It is of note that the IS50 transposase homologs were found in the genomes of but a few widely divergent bacteria. This observation supports the hypothesis that the presence of transposase homologs in these genomes reflects lateral gene transfer. A particularly interesting bacterium whose genome contains fragments of an IS50 transposase-like gene is Wolbachia pipientis. Wolbachia pipientis is an obligate endosymbiont of arthropods (41) and nematodes (9) and thus would not a priori be expected to participate in the lateral transfer of genetic information. However, the Wolbachia pipientis genome is littered with mobile DNA (42), including prophages (7), that may have been the vehicle for introducing a transposable element. Consistent with this hypothesis is the observation of an IS50 transposase homolog in the WO prophage genome of Wolbachia wTai, but not in that of the related Wolbachia wKue prophage genome (25). The transposase gene contained on the prophage genome is full length and is imbedded in an IS50-like sequence (S. Bordenstein and W. Reznikoff, data not shown). In addition, there are IS50 transposase-like gene sequences contained on the Wolbachia pipientis chromosome. These are truncated and contain nonsense codons (42) and thus are likely inactive remnants of transposase genes.
Homologies found among IS50-like transposases. In this section, the sequence homologies discovered in the Clustal W analysis and confirmed by the pairwise analyses will be specifically analyzed.
Motifs containing the three catalytic residues. Transposase and retroviral integrase proteins are known to contain three key catalytic residues.

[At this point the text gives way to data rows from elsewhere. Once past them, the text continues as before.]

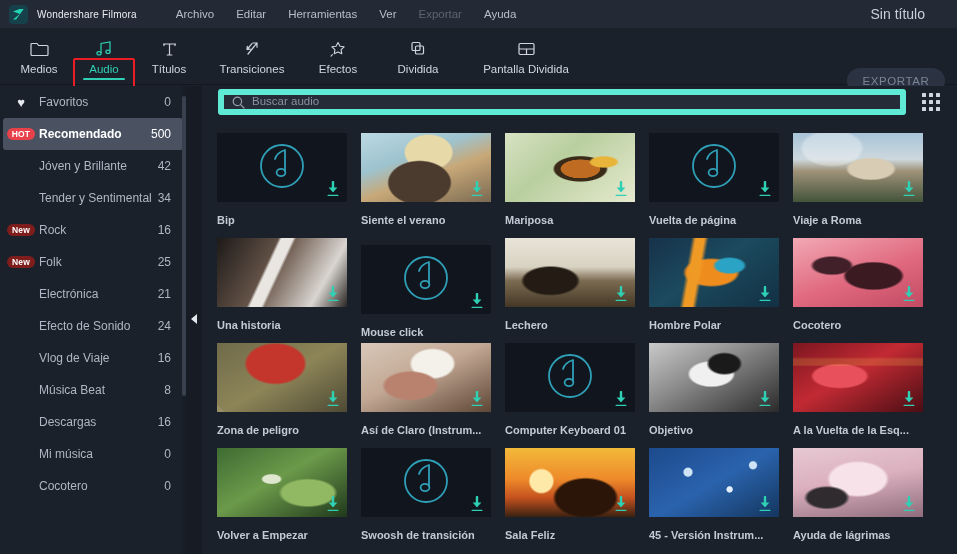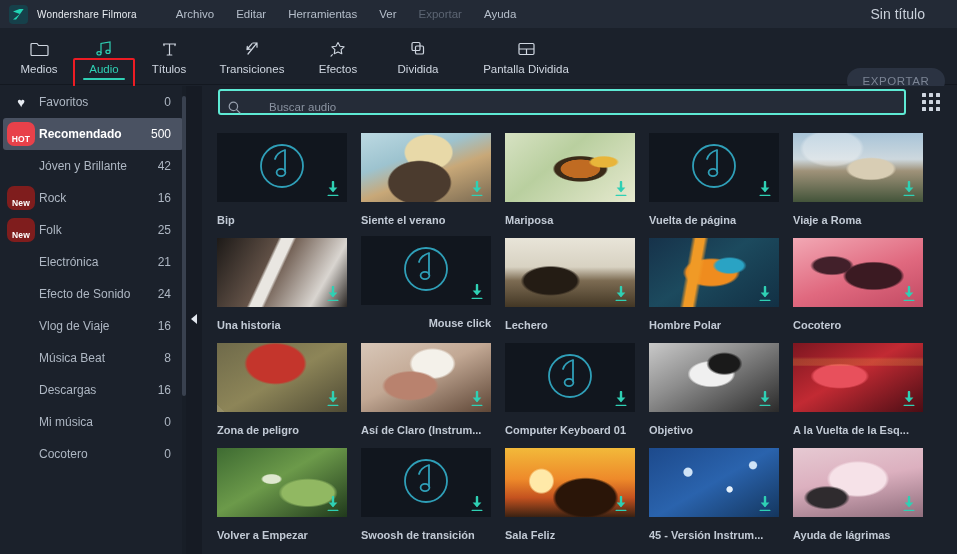--- a/index.html
+++ b/index.html
@@ -117,8 +117,8 @@
   #searchbar-row { position: absolute; left: 0; top: 0; width: 755px; height: 34px; }
   #search-box {
     position: absolute; left: 16px; top: 3px; width: 688px; height: 26px;
-    background: #252c38; border: 2px solid #5eead4; border-radius: 3px;
-    display: flex; align-items: flex-end; gap: 21px;
+    background: #252c38; border: 6px solid #5eead4; border-radius: 3px;
+    display: flex; align-items: flex-start;
   }
   #search-icon { margin-left: 8px; width: 13px; height: 13px; flex: 0 0 auto; }
   #search-input {

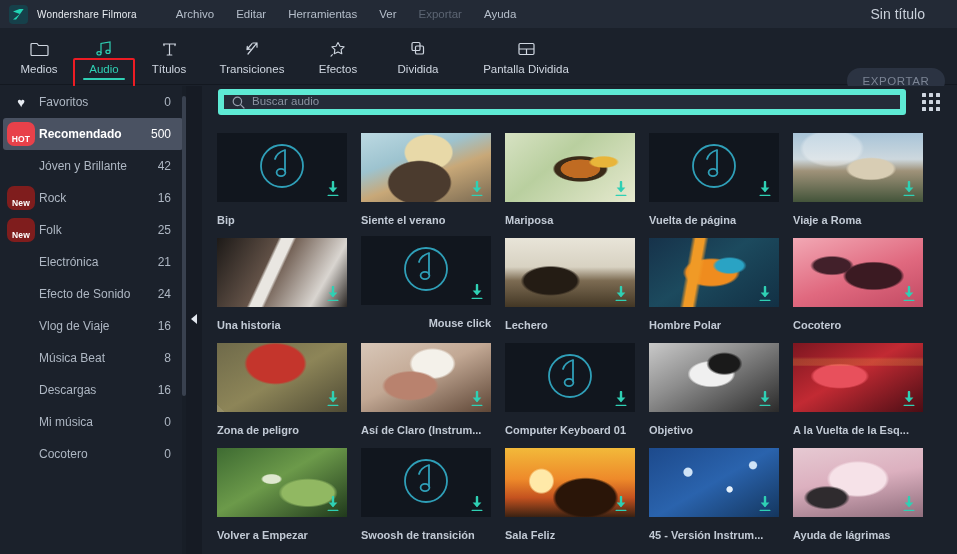--- a/index.html
+++ b/index.html
@@ -79,7 +79,7 @@
   .side-badge-slot { width: 36px; display: flex; align-items: center; justify-content: center; flex: 0 0 auto; }
   .badge {
     font-size: 8.5px; font-weight: bold; color: #fff; border-radius: 7px;
-    padding: 13px 5px 2px; letter-spacing: .2px; line-height: 1;
+    padding: 2px 5px 2px; letter-spacing: .2px; line-height: 1;
   }
   .badge.hot { background: #e8414a; }
   .badge.new { background: #7f1d1d; }

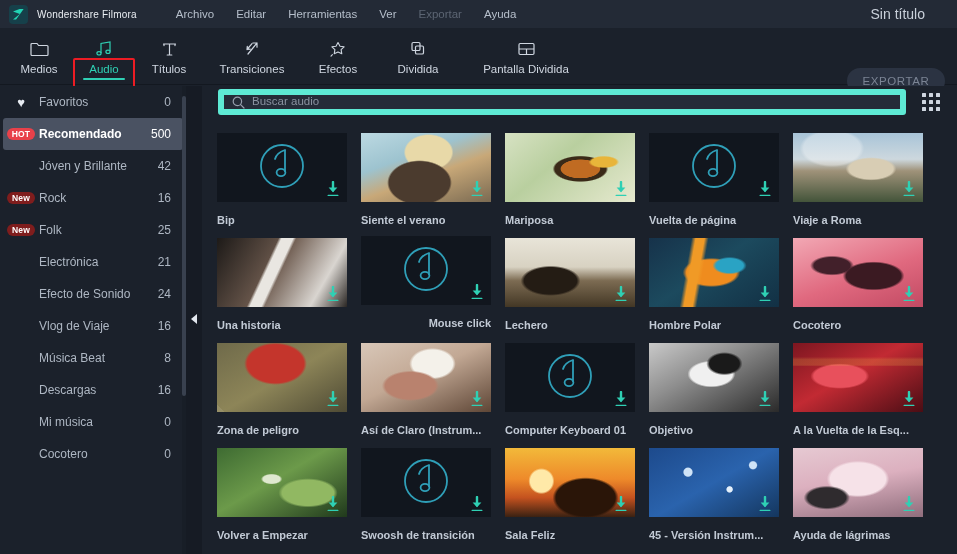--- a/index.html
+++ b/index.html
@@ -273,6 +273,11 @@
       <div class="side-count">42</div>
     </div>
 
+    <div class="side-row">
+      <div class="side-badge-slot"></div>
+      <div class="side-label">Tender y Sentimental</div>
+      <div class="side-count">34</div>
+    </div>
 
     <div class="side-row">
       <div class="side-badge-slot">

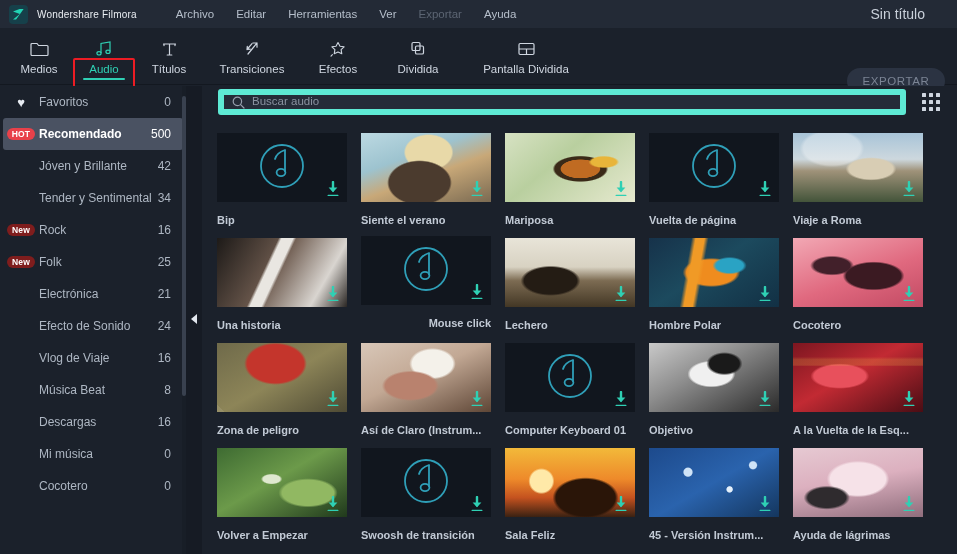--- a/index.html
+++ b/index.html
@@ -458,7 +458,7 @@
           </div>
           <div class="cardlabel">Una historia</div>
         </div>
-        <div class="card" style="left: 159px; top: 116px; text-align: right;">
+        <div class="card" style="left: 159px; top: 125px;">
           <div class="thumb placeholder">
             <div><svg width="56" height="56" viewBox="0 0 56 56" aria-hidden="true">
                 <path d="M28 7a21 21 0 1 0 0 42 21 21 0 0 0 0-42" fill="none" stroke="#2f9fb8" stroke-width="1.8"></path>

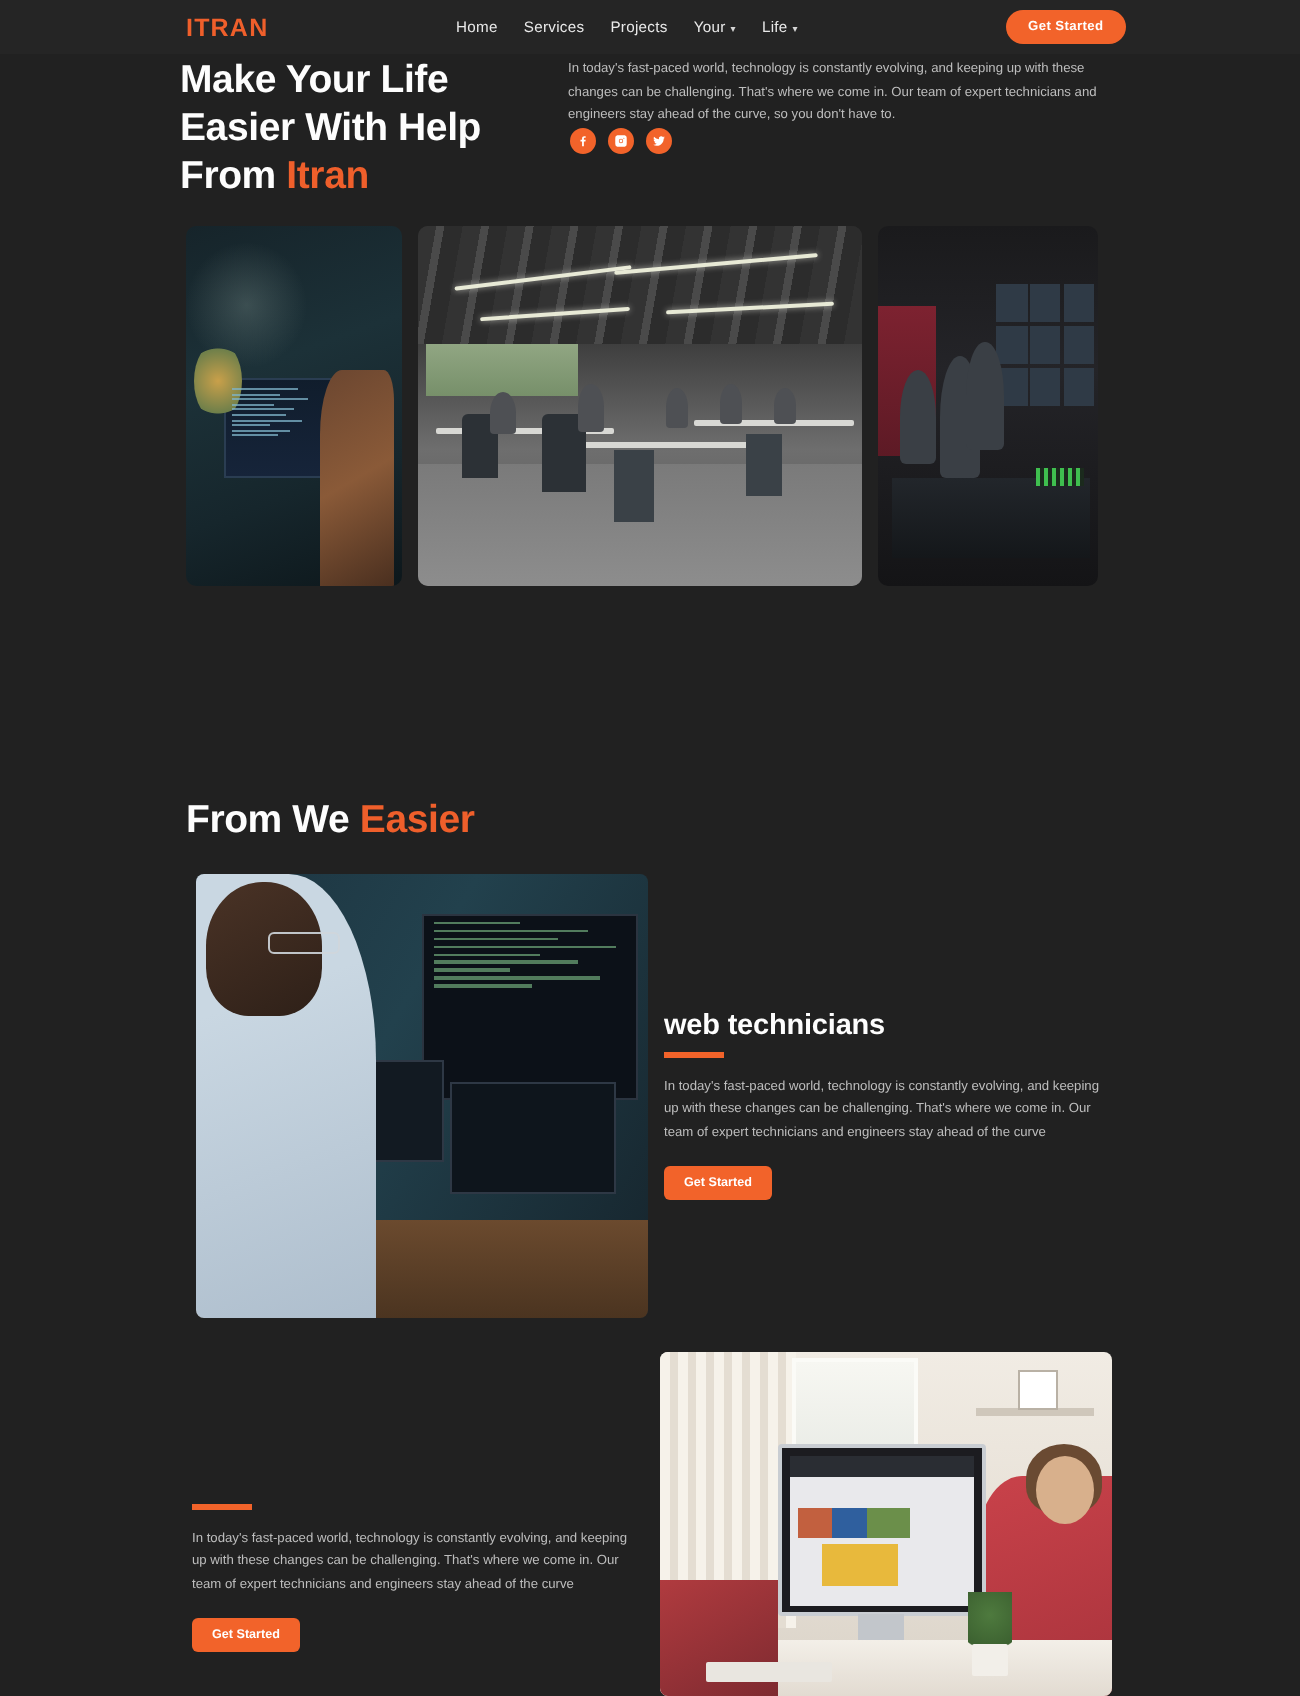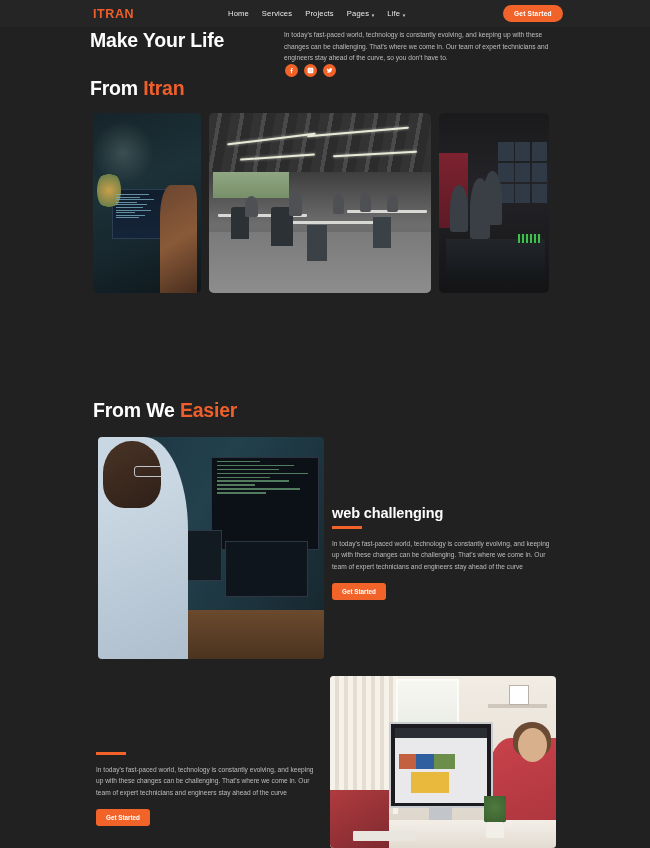--- a/index.html
+++ b/index.html
@@ -329,7 +329,7 @@
         <span>Projects</span>
       </div>
       <div class="navlink">
-        <span>Pages</span>
+        <span>Your</span>
         <span class="caret">▾</span>
       </div>
       <div class="navlink">

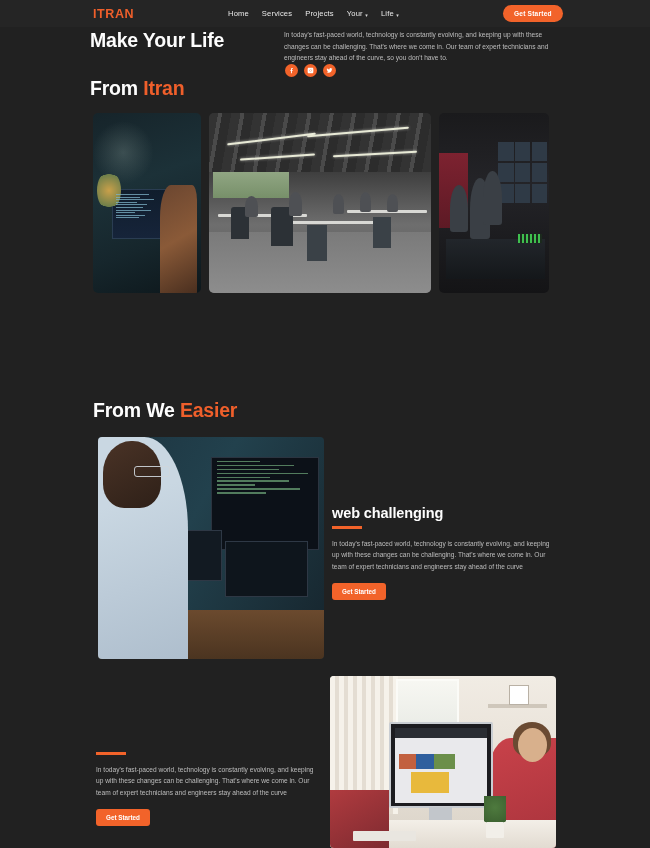--- a/index.html
+++ b/index.html
@@ -343,7 +343,7 @@
 
   <h1 class="hero-title">
     <span>Make Your Life</span><br>
-    <br>
+    <span>Easier With Help</span><br>
     <span>From </span><span class="accent">Itran</span>
   </h1>
 

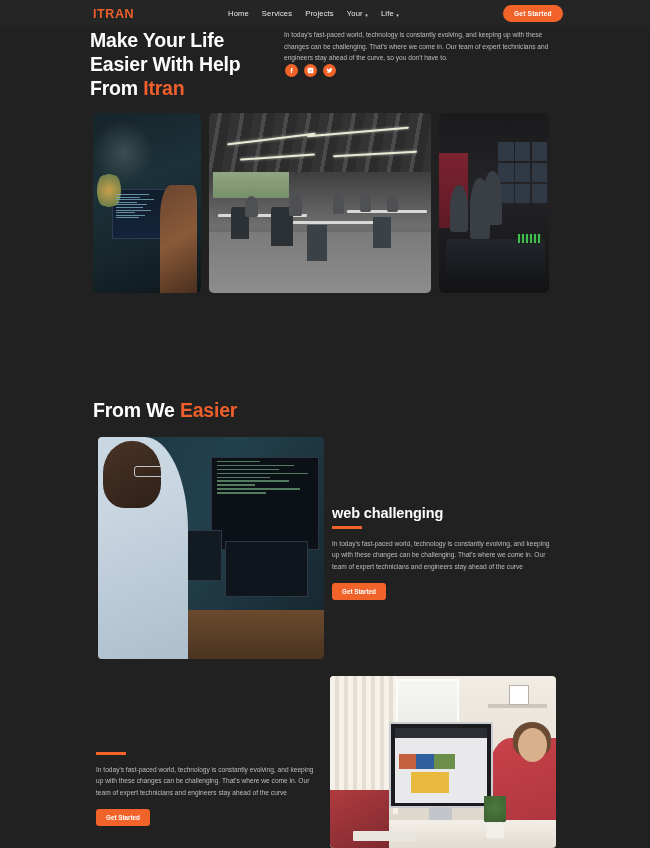--- a/index.html
+++ b/index.html
@@ -464,7 +464,7 @@
   </div>
 
   <div class="svc1-body">
-    <div class="svc-h">web challenging</div>
+    <div class="svc-h">web technicians</div>
     <div class="rule"></div>
     <p class="svc-p">In today's fast-paced world, technology is constantly evolving, and keeping up with these changes can be challenging. That's where we come in. Our team of expert technicians and engineers stay ahead of the curve</p>
     <button class="btn-svc">Get Started</button>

These are the DDE (aspartate, aspartate, and glutamate) residues that chelate two Mg2+ ions necessary for the phosphoryl transfer reaction catalyses that occur in transposition (and retroviral DNA integration) (13, 18, 35, 44). In IS50 transposase these catalytic residues are known from genetic and structural studies to be D97, D188, and E326 (13, 14, 28, 31).
Comparison of the IS50 transposase sequence with the six homologs listed in Table 1 demonstrates that there are clearly conserved amino acid motifs around all three of the catalytic residues (Fig. 2). These motifs are (L/V/I) (L/F) () (I/L) (E/Q) (D97) (T) (T/S) () (L/I) (S/N/T) (F/Y) (residues 92 to 103; IS50 transposase numbering scheme) surrounding the first catalytic residue (subsequently called the DTT motif); (V/A/T) (I/V) () (V/I) () (D188) (R) (E) (A/S) (D) (I/M/L) (residues 183 to 193) surrounding the second catalytic residue (subsequently called the DREAD motif); and the (Y) () () (R) (W) () (I/V) (E326) () () (H) () () () (K) (T/S) (G) motif (residues 319 to 335) surrounding the third catalytic residue (called the YREK motif [34]). The YREK motif was previously described as an important signature within the C1 region of the IS4 family transposases (10, 24, 34).
The present communication is the first identification of the conserved DTT and DREAD motifs. The second T residue of the DTT motif is the only residue other than the catalytic residues within the DTT and DREAD motifs for which any biochemical data exists. This amino acid (T99) contacts the phosphate backbone of the recognition end sequence DNA in the IS50 transposase-end sequence DNA cocrystal structure (14). The presence of several charged residues within the DREAD motif suggests that they may interact with DNA as would occur during target and/or donor DNA binding. A role for this region in target DNA binding is supported by the recent isolation of a mutation at residue R189 that changes target sequence specificity (Goryshin and Reznikoff, unpublished results). Target DNA binding is a critical step in transposition about which little is known.
In Fig. 3, various residues mentioned above are highlighted as colored spheres in the IS50 transposase-end sequence DNA cocrystal structure. The DDE catalytic residues are presented in this and all subsequent structural figures as yellow spheres. The DTT motif is presented as orange spheres, and the DREAD motif is presented as magenta spheres. Other sequences highlighted in Fig. 2 will be discussed below, as will the YREK motif.
![]() View larger version (64K): [in a new window] |
FIG. 3. Molecular location of DTT and DREAD active-site motifs. The locations of the indicated residues are located on the molecular structure of the IS50 transposase bound to the precleaved recognition end DNA sequences. In this and all subsequent figures, the catalytic residues D97, D188, and E326 are shown in yellow space-filled spheres. Conserved motifs are presented in the indicated colors.
|
![]() View larger version (76K): [in a new window] |
FIG. 4. Conserved N-terminal DNA binding motifs.
|
Residues 160 to 166 and 207 to 211. Residues 160 to 166 and 207 to 211 are also conserved (Fig. 2), but there are no biochemical data to suggest a function for these amino acids. As demonstrated in Fig. 3, these residues (160 to 167, cyan spheres; 207 to 211, dark blue spheres) come in close contact with the active-site motifs DTT and DREAD. Two possible roles can be entertained to explain the conservation of these residues. They could provide important structural support for the active-site residues D97 and D188. Alternatively, or in addition, some of these residues are charged or polar and thus might interact with either donor backbone DNA during formation of the synaptic complex or with target DNA just prior to strand transfer. In fact, a mutation of residue K212 has been found that changes the target site specificity of the transposition reaction (Goryshin and Reznikoff, unpublished).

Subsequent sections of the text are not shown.